• If you are still using CentOS 7.9, it's time to convert to Alma 8 with the free centos2alma tool by Plesk or Plesk Migrator. Please let us know your experiences or concerns in this thread:
    CentOS2Alma discussion

Postfix still sending hundreds 'queue file write error'

# df -h
(output reduced)
tmpfs 1.0G 137M 888M 14% /usr/local/psa/handlers/spool

# cd /usr/local/psa/handlers/spool
# ls -l | wc -l
71
(there are 71 items spooled)
[root@myserver spool]# ls -lh | sort -rn
total 137M
-rw------- 1 mhandlers-user popuser 8.0K Mar 3 21:21 proxy.WJTZGI
-rw------- 1 mhandlers-user popuser 8.0K Mar 3 20:11 proxy.4UHBEl

There seems to be a build up of repeated messages, which are not forwarded to the mailboxes (or rejected). They just sit in this spool, gobbling up memory. However, in the Plesk control panel, there are only 4 entries:

just to confirm, same behavior on my Server the spool has ~150 mails in, most of them are the same mail again and again over some weeks now. It seems they are circulating in the spoolfile and the header date is updated.
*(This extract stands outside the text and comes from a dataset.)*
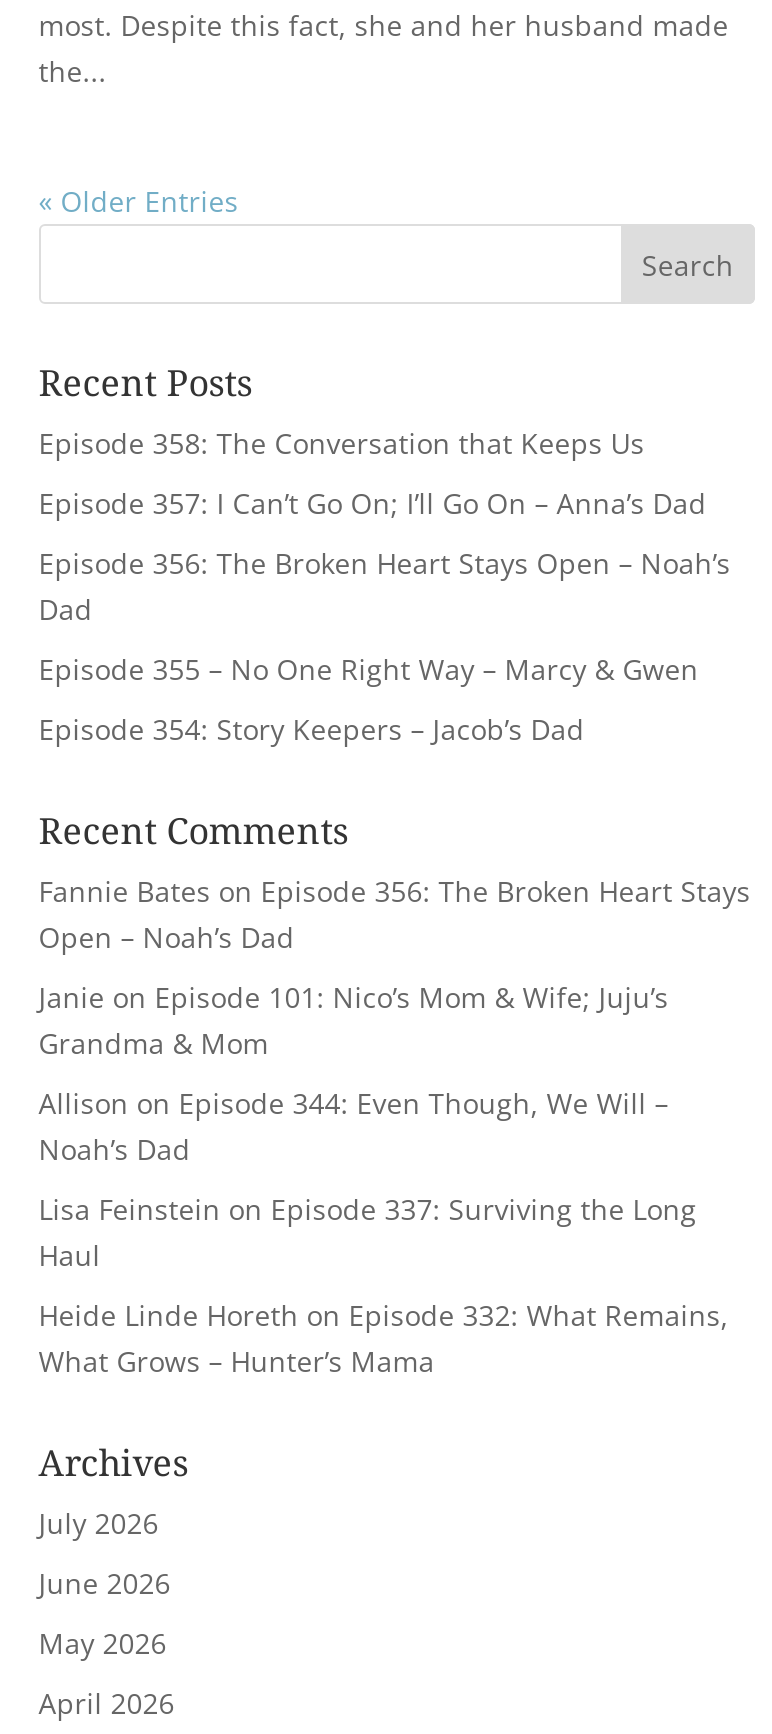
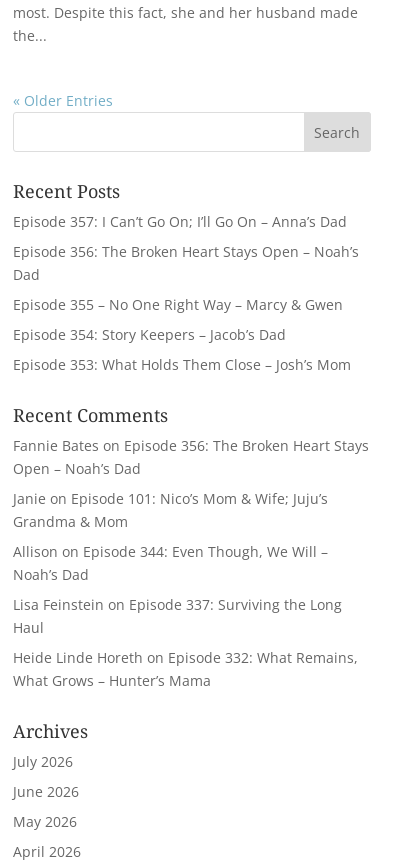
- Episode 358: The Conversation that Keeps Us

moved up: Episode 357: I Can’t Go On; I’ll Go On – Anna’s Dad | Episode 356: The Broken Heart Stays Open – Noah’s | Dad | Episode 355 – No One Right Way – Marcy & Gwen | Episode 354: Story Keepers – Jacob’s Dad

+ Episode 353: What Holds Them Close – Josh’s Mom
I believe it is related as I wrote above on the hanging postfixe-queue processes and I found the mail which are stucking in the spool in the maillogfile freqently every 80minutes and with matching timestamp with log entry like:
before-remote[5413]: check handlers for addr: [email protected]
before-queue[5412]: check handlers for addr: [email protected]

The mail queue in plesk looks like:
Messages in queue: 1 deferred, 0 held, 0 incoming, 149 active, 0 corrupted, 150 total.
but in the listing only one mail is visible
1-1 messages of 150 found (150 total)
Realy strange and just show how broken the postfix integration is!

Brujo
 
Guys,

This problem Postfix "queue file write error" is really became priority for us and I would like to receive the following information from you:

Finally!

1. Version of Plesk and OS. Specify, if it is Virtuozzo container.
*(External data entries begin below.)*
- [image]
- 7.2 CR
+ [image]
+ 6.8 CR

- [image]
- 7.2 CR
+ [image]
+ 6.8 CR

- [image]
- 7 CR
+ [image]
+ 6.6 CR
Debian 5.0 / Plesk 9.3 / No Virtuozzo

2. What of the published Postfix patches have been installed.

Debian 5.0 default Postfix (upgraded to latest version)

3. Do you have enabled any spam protections.

SpamAssassin (default configuration)
 
just to confirm, same behavior on my Server the spool has ~150 mails in, most of them are the same mail again and again over some weeks now. It seems they are circulating in the spoolfile and the header date is updated. I believe it is related as I wrote above on the hanging postfixe-queue processes and I found the mail which are stucking in the spool in the maillogfile freqently every 80minutes and with matching timestamp with log entry like:


The mail queue in plesk looks like: but in the listing only one mail is visible Realy strange and just show how broken the postfix integration is!

Brujo

It gets worse. I've been digging around on the filesystem a bit more. The files listed in Plesk appear to be headers only, stored at /var/spool/postfix/defer/ , whereas the emails which are actually deferred are stored in /var/spool/postfix/deferred/.
 
Plesk 9.3 on CentOS 5.4 queue file write error

Guys,

This problem Postfix "queue file write error" is really became priority for us and I would like to receive the following information from you:

1. Version of Plesk and OS. Specify, if it is Virtuozzo container.
2. What of the published Postfix patches have been installed.
3. Do you have enabled any spam protections.
4. Conditions for occurrence of this error that you have noticed.
5. Your any additional information which you considers necessary to inform about this problem.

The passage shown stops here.